Mucho se ha dicho sobre la dejadez en que se encuentra el centro histórico de Asunción. La otrora madre de ciudades va perdiendo la dignidad en el sector que por tradición más la identifica, lo que conlleva una preocupación de parte de los que comprenden la importancia de la imagen que debe reflejar una ciudad capital.
Los gestores municipales tienen sus recetas para recuperarla, que las comparten y debaten con urbanistas, arquitectos, empresarios y comerciantes, e incluso con parte de los asuncenos. También ellos tienen la explicación del por qué el centro viejo presenta una fachada tan derruida, es decir, cómo llegó lo que es ahora. De tales recetas y excusas no me ocuparé acá; solamente diré que espero pronto se lleven a cabo por el bien de la ciudad.
En mi caso quiero simplemente reflexionar sobre el diálogo que se mantiene entre la ciudad en que se habita o transita y sus habitantes o visitantes. La ciudad es un fenómeno que tiene su historia y sus avatares.

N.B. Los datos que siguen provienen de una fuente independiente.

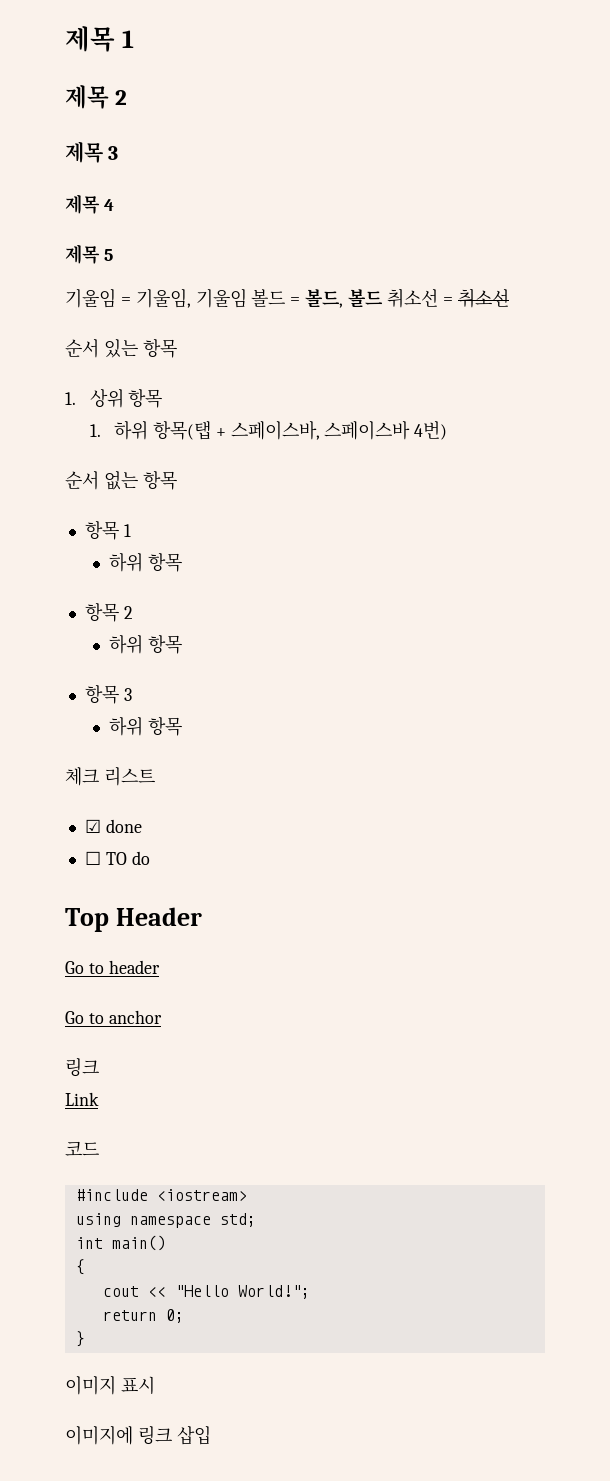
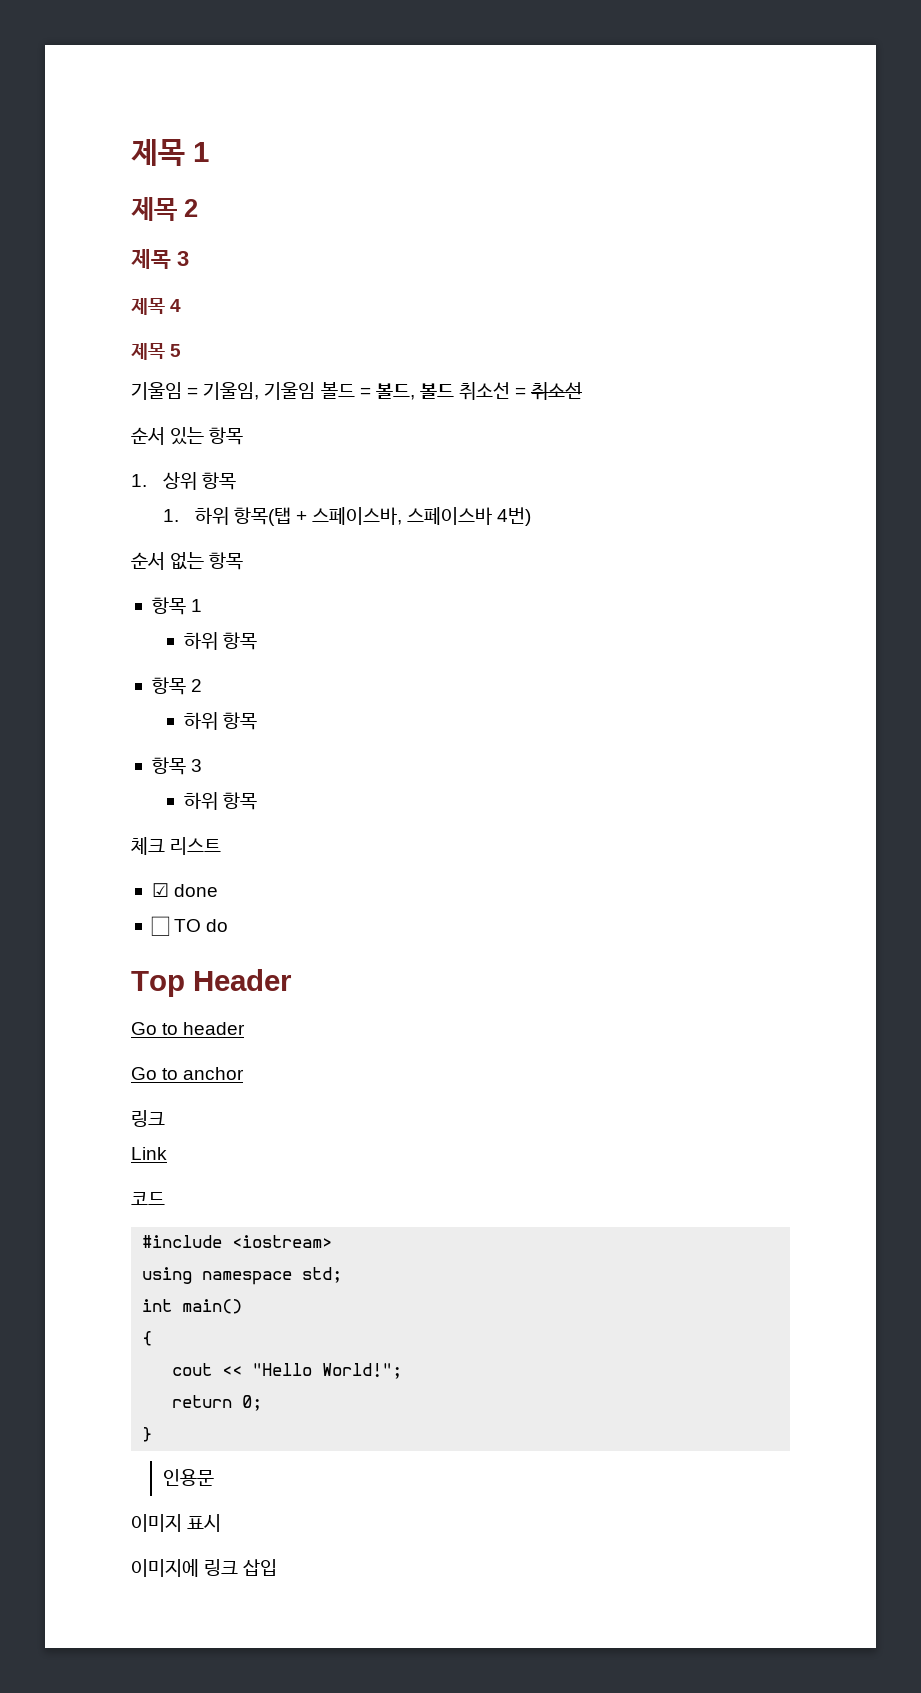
+ 인용문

No se llegó a ella por generación espontánea sino por una serie de factores materiales que la convierten en la principal forma de vivir del Homo Sapiens moderno. De lo mucho que puede decirse del fenómeno citadino, sin duda el “convivir” es su principal signo. La ciudad es aquel lugar en el que vivimos con otros. Este estar juntos y movernos compartiendo un mismo espacio crea una serie de intercambios simbólicos que son los que se han venido devaluando con la decadencia del centro asunceno.
Ese diálogo al que me refiero, entre el asunceno y su ciudad, es lastimosa en estos tiempos. Asunción da pena y el asunceno recibe ese mensaje que también lo lleva a un estado de ánimo que puede ir desde hacer la vista gorda, a un melancólico asentimiento que también lo golpea en su interioridad, hasta a una impotencia por no poder hacer gran cosa por la que considera su casa grande. La ciudad es una macrorrelación humana. No es un lugar de paso solamente, ni el espacio donde tengo la casa o donde tengo la oficina, es un topos con mucha carga simbólica en el cual el intercambio de sentidos es constante y vital (energético me dirán algunos, y con mucha razón).
¿Qué asunceno puede mantener un alto nivel de autoestima si el centro de Asunción le da esa cara descascarada todos los días? De ese todo complejo que es una urbe, son las personas que la habitan un factor clave. No quiero caer acá en que pintar Asunción será como pintar una sonrisa en la cara de la gente, pero recuperarla en su imagen a través de las inyecciones económicas, planes urbanísticos y habitacionales, corredores culturales, pasos peatonales, etcétera, inmediatamente elevará la cabeza de sus habitantes y visitantes, quienes la mirarán con otro brillo en los ojos.
Ese fluido dinámico que es toda ciudad, en su variedad de factores y tradiciones que la conforman, es un acontecer que puede levantarnos la moral o puede hundirnos en el mayor de los desánimos, puede ser la causante de nuestros orgullos más elevados o de nuestra vergüenza ajena, el colorido pasaje del cual nunca queremos salir o el callejón del cual buscamos huir al caer el crepúsculo, el disparador de la nostalgia dolorosa o dador de hermosos recuerdos del futuro. La Asunción de naranjos, flores y recovas ya no volverá como fue en las postales y en los versos, pero ansiamos a la vuelta de la esquina el guiño de una Asunción que nos impulse de vuelta a flotar por sus calles y plazas, y, más que nada, sea el ágora pensante, el hontanar cultural y el símbolo histórico de los paraguayos.